Page 35 of The Winds of War


  At dinner that night Dr. Jastrow hardly spoke, ate less than usual, and drank two extra glasses of wine. In this household, where things were so monotonously the same day after day, night after night, the first extra glass was an event, the second a bombshell. Natalie finally said, “Aaron, what was that visit about today?”

  Jastrow came out of an abstracted stare with a little headshake. “Strangely enough, Giuseppe again.”

  Giuseppe was the assistant gardener, whom he had recently discharged: a scrawny, lazy, stupid old drunkard with wiry black hairs on his big knobby purple nose. Giuseppe had left open the gate through which the donkey had entered. He was always committing such misdemeanors. Jastrow had lost his temper over the destroyed chapter and the ravaged vegetable beds, had been unable to write for two days, and had suffered bad indigestion.

  “How does that officer know Giuseppe?” Byron said.

  “That’s the odd part. He’s from the alien registration bureau in Florence, yet he mentioned Giuseppe’s nine children, the difficulty of finding work nowadays, and so forth. When I said I’d rehire him, that ended it. He just handed me the registration papers with a victorious grin.” Jastrow sighed and laid his napkin on the table. “I’ve put up with Giuseppe all these years, I really don’t mind. I’m rather tired. Tell Maria I’ll have my fruit and cheese in the study.”

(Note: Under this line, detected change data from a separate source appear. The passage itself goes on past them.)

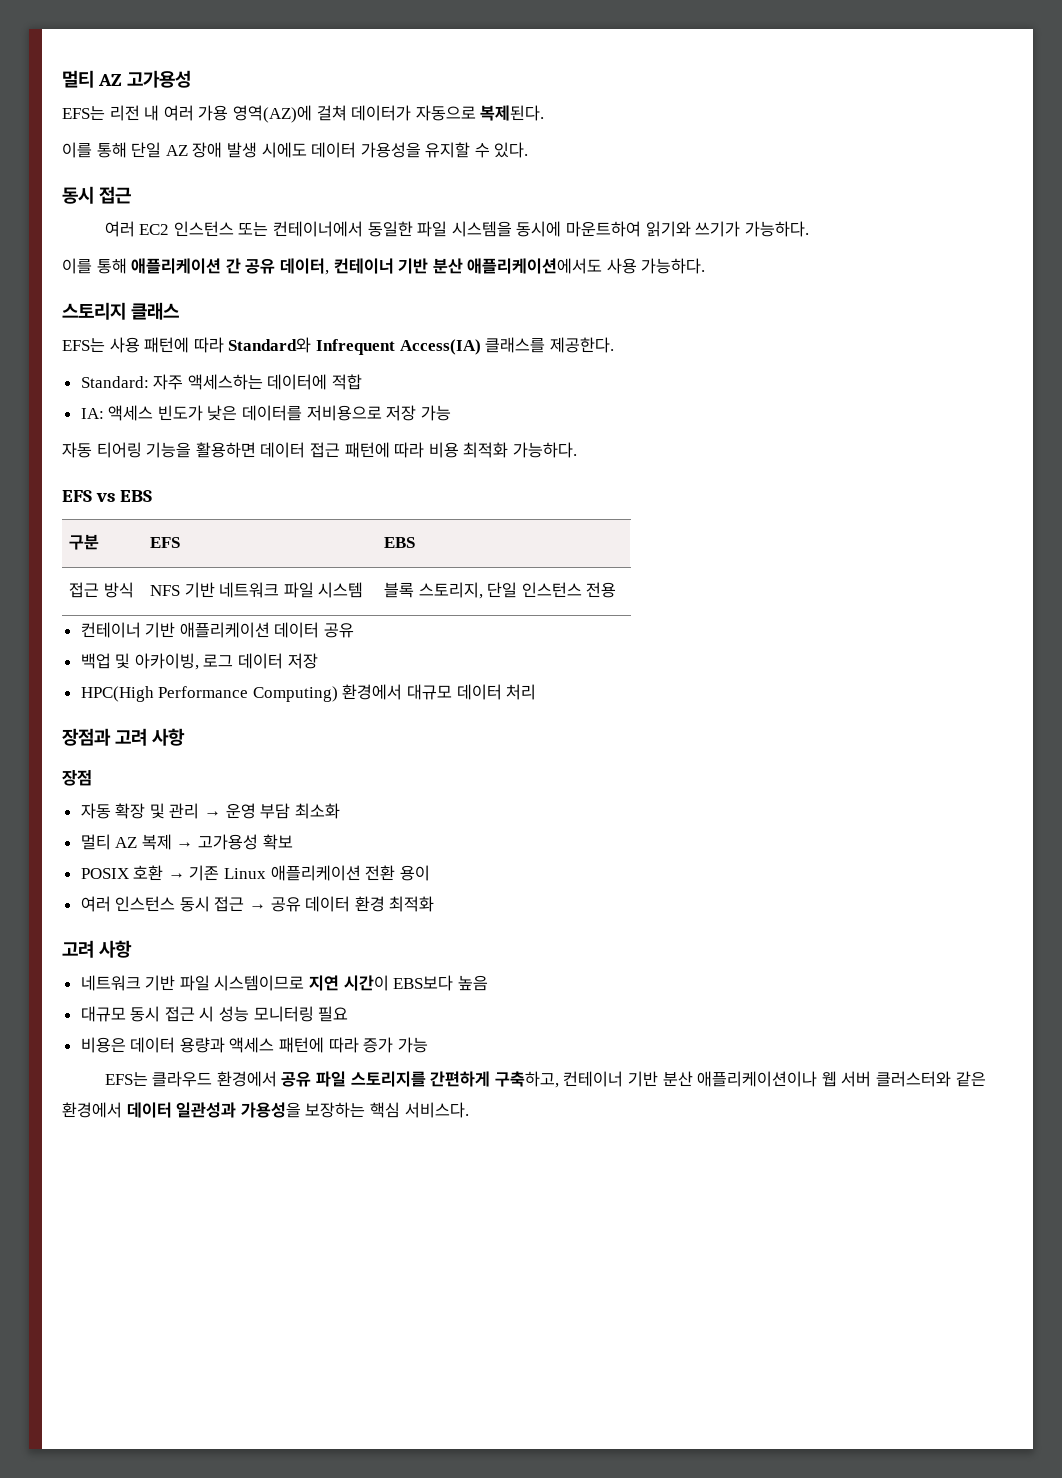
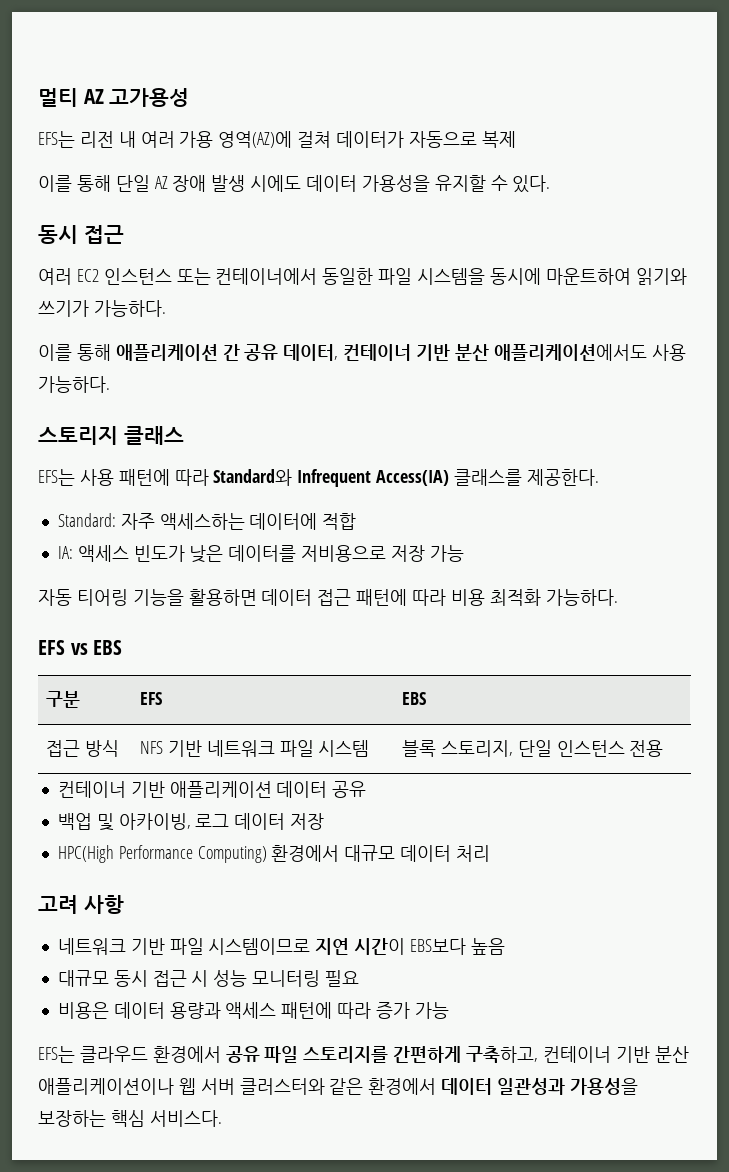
- EFS는 리전 내 여러 가용 영역(AZ)에 걸쳐 데이터가 자동으로 복제된다.
+ EFS는 리전 내 여러 가용 영역(AZ)에 걸쳐 데이터가 자동으로 복제
- 장점과 고려 사항
- 장점
- 자동 확장 및 관리 → 운영 부담 최소화
- 멀티 AZ 복제 → 고가용성 확보
- POSIX 호환 → 기존 Linux 애플리케이션 전환 용이
- 여러 인스턴스 동시 접근 → 공유 데이터 환경 최적화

  Natalie said when the professor was gone, “Let’s bring the coffee to my room.”

  “Sure. Great.”

  Never before had she invited him there. Sometimes in his room above he could hear her moving about, a tantalizing, faint, lovely noise. He followed her upstairs with a jumping pulse.

  “I live in a big candy box,” she said with a self-conscious look, opening a heavy door. “Aaron bought the place furnished, you know, and left it just the way the lady of the house had it. Ridiculous for me, but—”

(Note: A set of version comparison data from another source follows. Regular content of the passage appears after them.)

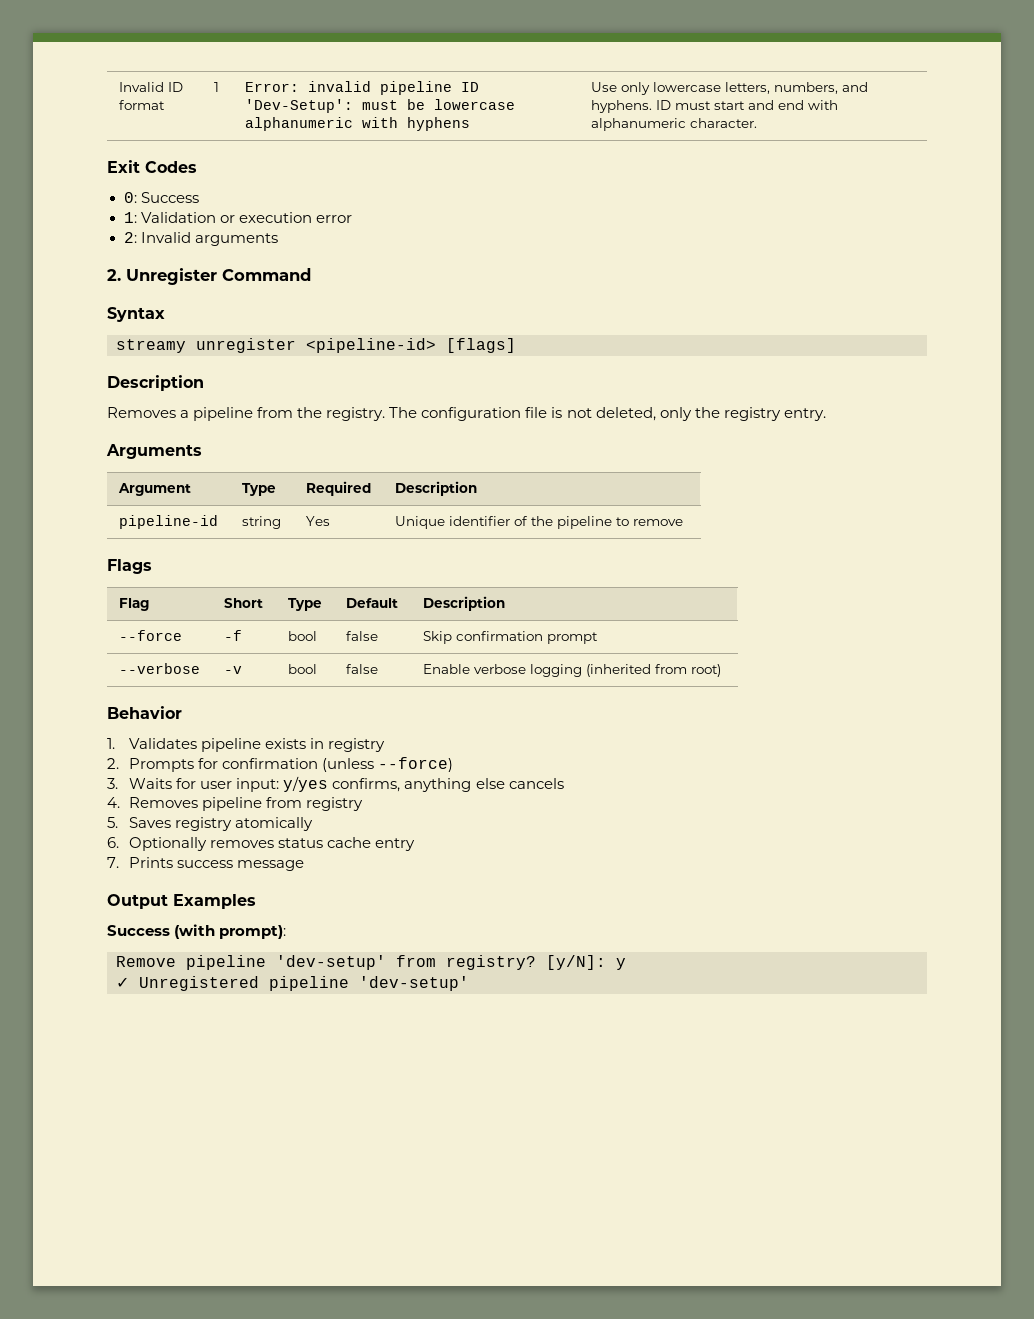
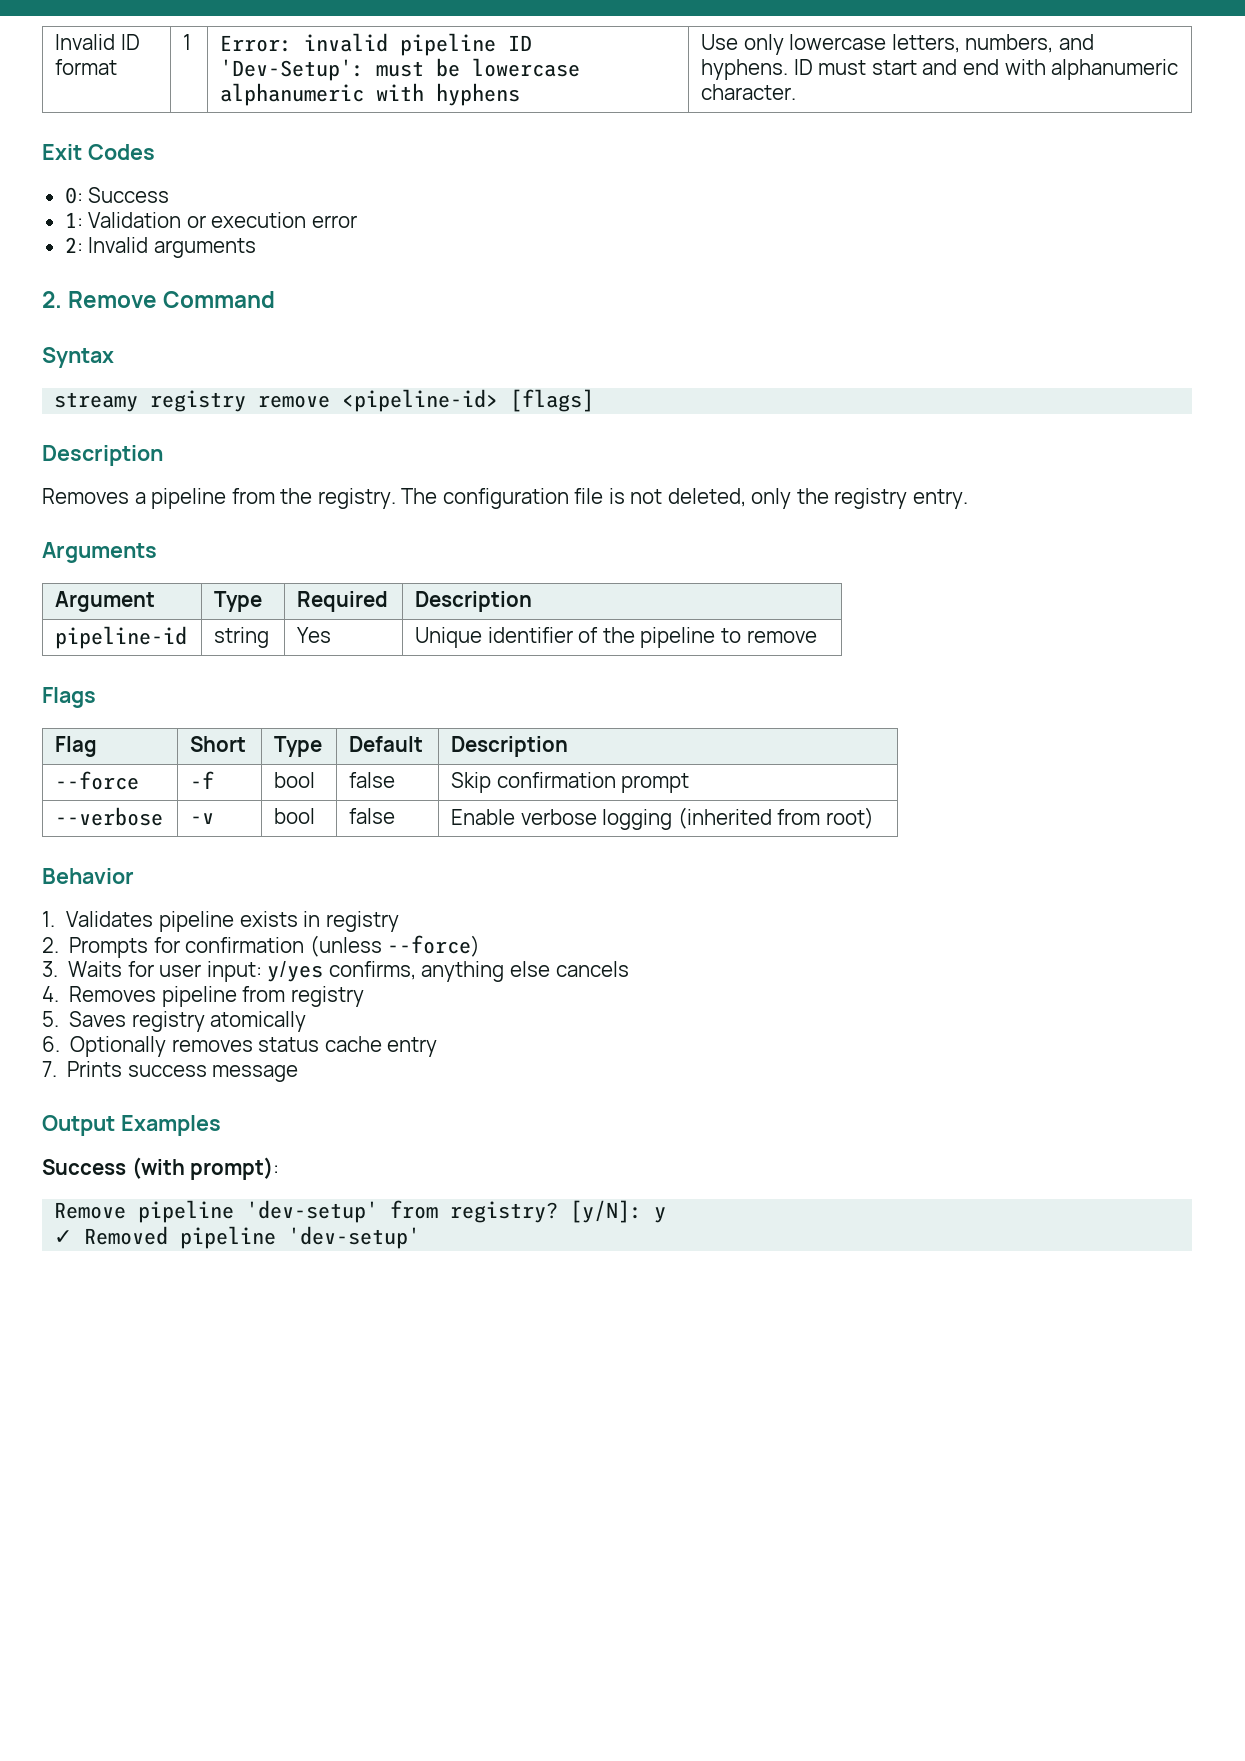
- 2. Unregister Command
+ 2. Remove Command
- streamy unregister <pipeline-id> [flags]
+ streamy registry remove <pipeline-id> [flags]
- ✓ Unregistered pipeline 'dev-setup'
+ ✓ Removed pipeline 'dev-setup'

  She snapped on a light. It was an enormous room, painted pink, with pink and gilt furniture, pink painted cupids on a blue and gold ceiling, pink silk draperies, and a huge double bed covered in frilly pink satin. Dark Natalie, in the old brown wool dress she wore on chilly evenings, looked decidedly odd in this Watteau setting. But Byron found the contrast as exciting as everything else about her. She lit the log fire in the marble fireplace carved with Roman figures, and they sat in facing armchairs, taking coffee from the low table between them.

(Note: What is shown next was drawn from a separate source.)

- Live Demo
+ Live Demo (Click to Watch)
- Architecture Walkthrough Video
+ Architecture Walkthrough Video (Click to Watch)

  “Why do you suppose Aaron’s so upset?” Natalie said, settling comfortably in the large chair and pulling the long pleated skirt far down over her beautiful legs. “Giuseppe’s an old story. Actually it was a mistake to fire him. He knows all about the water connections and the electric lines, much more than Tomaso. And he’s really good at the topiary work, even if he is a dirty old drunk.”

  “A.J. was coerced, Natalie.” She bit her lip, nodding. Byron added, “We’re at the mercy of these people, A.J. even more than you and me. He owns property, he’s stuck here.”

  “Oh, the Italians are all right. They’re not Germans.”

  “Mussolini’s no bargain. Berel gave A.J. the right advice. Get out!”

  Natalie smiled. “Lekh lekha. My God, how far off that all seems. I wonder how he is.” Her smile faded. “I’ve shut Warsaw from my mind. Or tried to.”

  “I don’t blame you.”

  “How about you, Briny? Do you ever think about it?”

  “Some. I keep dreaming about it.”

  “Oh, God, so do I. That hospital—I go round and round in it, night after night—”

  “When Warsaw fell,” Byron said, “it hit me hard.” He told Natalie about the Wannsee episode. At his description of the waiter’s sudden turnabout, she laughed bitterly. “Your father sounds superb.”

  “He’s all right.”

  “He must think I’m a vampire who all but lured you to your death.”

  “We haven’t talked about you.”

  Sudden gloom shadowed Natalie’s face. She poured more coffee for both of them. “Stir the fire, Briny. I’m cold. Giuseppe’s brought in green wood, as usual.”

  He made the fire flare, and threw on it a light log from a blighted tree, which quickly blazed. “Ah, that’s good!” She jumped up, turned off the electric chandelier, and stood by the fire, looking at the flames. “That moment in the railroad station,” she nervously burst out, “when they took away the Jews! I still can’t face it. That was one reason I was so nasty at Königsberg. I was in torture. I kept thinking that I could have done something. Suppose I’d stepped forward, said I was Jewish, forced the issue? Suppose we’d all created a scandal? It might have made a difference. But we calmly went to the train, and they trudged off the other way.”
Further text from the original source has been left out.